> _Records supplied_:
%%
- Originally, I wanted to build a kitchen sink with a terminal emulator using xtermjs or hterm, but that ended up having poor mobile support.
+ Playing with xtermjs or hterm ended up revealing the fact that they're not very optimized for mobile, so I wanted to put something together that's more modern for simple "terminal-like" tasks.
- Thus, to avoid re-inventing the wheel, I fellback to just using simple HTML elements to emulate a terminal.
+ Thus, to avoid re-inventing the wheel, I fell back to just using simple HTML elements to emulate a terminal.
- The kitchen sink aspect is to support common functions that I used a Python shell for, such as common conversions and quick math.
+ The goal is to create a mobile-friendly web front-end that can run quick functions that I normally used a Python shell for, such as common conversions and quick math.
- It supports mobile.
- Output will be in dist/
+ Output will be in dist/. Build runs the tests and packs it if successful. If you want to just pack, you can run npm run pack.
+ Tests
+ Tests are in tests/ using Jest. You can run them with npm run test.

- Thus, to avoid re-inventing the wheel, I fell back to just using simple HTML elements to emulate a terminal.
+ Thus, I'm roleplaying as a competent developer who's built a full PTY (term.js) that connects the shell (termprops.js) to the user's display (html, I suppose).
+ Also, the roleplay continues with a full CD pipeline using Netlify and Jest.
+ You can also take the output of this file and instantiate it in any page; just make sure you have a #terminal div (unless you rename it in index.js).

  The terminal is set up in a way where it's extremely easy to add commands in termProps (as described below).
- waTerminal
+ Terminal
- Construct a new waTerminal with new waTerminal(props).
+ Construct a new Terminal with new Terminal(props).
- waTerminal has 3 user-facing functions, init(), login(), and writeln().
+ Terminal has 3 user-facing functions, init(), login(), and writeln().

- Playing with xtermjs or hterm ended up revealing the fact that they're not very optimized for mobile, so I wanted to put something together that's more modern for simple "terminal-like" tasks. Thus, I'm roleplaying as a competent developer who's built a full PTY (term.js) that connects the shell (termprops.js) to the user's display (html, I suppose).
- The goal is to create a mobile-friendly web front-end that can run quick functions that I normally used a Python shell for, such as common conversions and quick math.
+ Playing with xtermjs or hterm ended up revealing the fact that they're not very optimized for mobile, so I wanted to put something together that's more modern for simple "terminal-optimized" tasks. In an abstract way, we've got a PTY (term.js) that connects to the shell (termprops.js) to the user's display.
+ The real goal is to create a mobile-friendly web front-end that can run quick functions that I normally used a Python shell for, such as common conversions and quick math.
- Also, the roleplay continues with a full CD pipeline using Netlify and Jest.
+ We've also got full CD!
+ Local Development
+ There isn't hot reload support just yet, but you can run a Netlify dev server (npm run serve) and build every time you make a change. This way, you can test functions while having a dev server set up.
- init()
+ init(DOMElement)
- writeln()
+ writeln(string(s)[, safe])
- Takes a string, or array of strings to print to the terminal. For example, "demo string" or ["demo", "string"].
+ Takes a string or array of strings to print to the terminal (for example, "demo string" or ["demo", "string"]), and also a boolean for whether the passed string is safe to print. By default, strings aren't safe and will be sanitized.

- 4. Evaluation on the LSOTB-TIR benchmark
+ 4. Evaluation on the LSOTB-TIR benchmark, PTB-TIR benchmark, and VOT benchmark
%%
> _Exercise prompt_: Everything in the listing should be transcribed exactly.

> _Exercise answer_:
- Originally, I wanted to build a kitchen sink with a terminal emulator using xtermjs or hterm, but that ended up having poor mobile support.
+ Playing with xtermjs or hterm ended up revealing the fact that they're not very optimized for mobile, so I wanted to put something together that's more modern for simple "terminal-like" tasks.
- Thus, to avoid re-inventing the wheel, I fellback to just using simple HTML elements to emulate a terminal.
+ Thus, to avoid re-inventing the wheel, I fell back to just using simple HTML elements to emulate a terminal.
- The kitchen sink aspect is to support common functions that I used a Python shell for, such as common conversions and quick math.
+ The goal is to create a mobile-friendly web front-end that can run quick functions that I normally used a Python shell for, such as common conversions and quick math.
- It supports mobile.
- Output will be in dist/
+ Output will be in dist/. Build runs the tests and packs it if successful. If you want to just pack, you can run npm run pack.
+ Tests
+ Tests are in tests/ using Jest. You can run them with npm run test.

- Thus, to avoid re-inventing the wheel, I fell back to just using simple HTML elements to emulate a terminal.
+ Thus, I'm roleplaying as a competent developer who's built a full PTY (term.js) that connects the shell (termprops.js) to the user's display (html, I suppose).
+ Also, the roleplay continues with a full CD pipeline using Netlify and Jest.
+ You can also take the output of this file and instantiate it in any page; just make sure you have a #terminal div (unless you rename it in index.js).

  The terminal is set up in a way where it's extremely easy to add commands in termProps (as described below).
- waTerminal
+ Terminal
- Construct a new waTerminal with new waTerminal(props).
+ Construct a new Terminal with new Terminal(props).
- waTerminal has 3 user-facing functions, init(), login(), and writeln().
+ Terminal has 3 user-facing functions, init(), login(), and writeln().

- Playing with xtermjs or hterm ended up revealing the fact that they're not very optimized for mobile, so I wanted to put something together that's more modern for simple "terminal-like" tasks. Thus, I'm roleplaying as a competent developer who's built a full PTY (term.js) that connects the shell (termprops.js) to the user's display (html, I suppose).
- The goal is to create a mobile-friendly web front-end that can run quick functions that I normally used a Python shell for, such as common conversions and quick math.
+ Playing with xtermjs or hterm ended up revealing the fact that they're not very optimized for mobile, so I wanted to put something together that's more modern for simple "terminal-optimized" tasks. In an abstract way, we've got a PTY (term.js) that connects to the shell (termprops.js) to the user's display.
+ The real goal is to create a mobile-friendly web front-end that can run quick functions that I normally used a Python shell for, such as common conversions and quick math.
- Also, the roleplay continues with a full CD pipeline using Netlify and Jest.
+ We've also got full CD!
+ Local Development
+ There isn't hot reload support just yet, but you can run a Netlify dev server (npm run serve) and build every time you make a change. This way, you can test functions while having a dev server set up.
- init()
+ init(DOMElement)
- writeln()
+ writeln(string(s)[, safe])
- Takes a string, or array of strings to print to the terminal. For example, "demo string" or ["demo", "string"].
+ Takes a string or array of strings to print to the terminal (for example, "demo string" or ["demo", "string"]), and also a boolean for whether the passed string is safe to print. By default, strings aren't safe and will be sanitized.

- 4. Evaluation on the LSOTB-TIR benchmark
+ 4. Evaluation on the LSOTB-TIR benchmark, PTB-TIR benchmark, and VOT benchmark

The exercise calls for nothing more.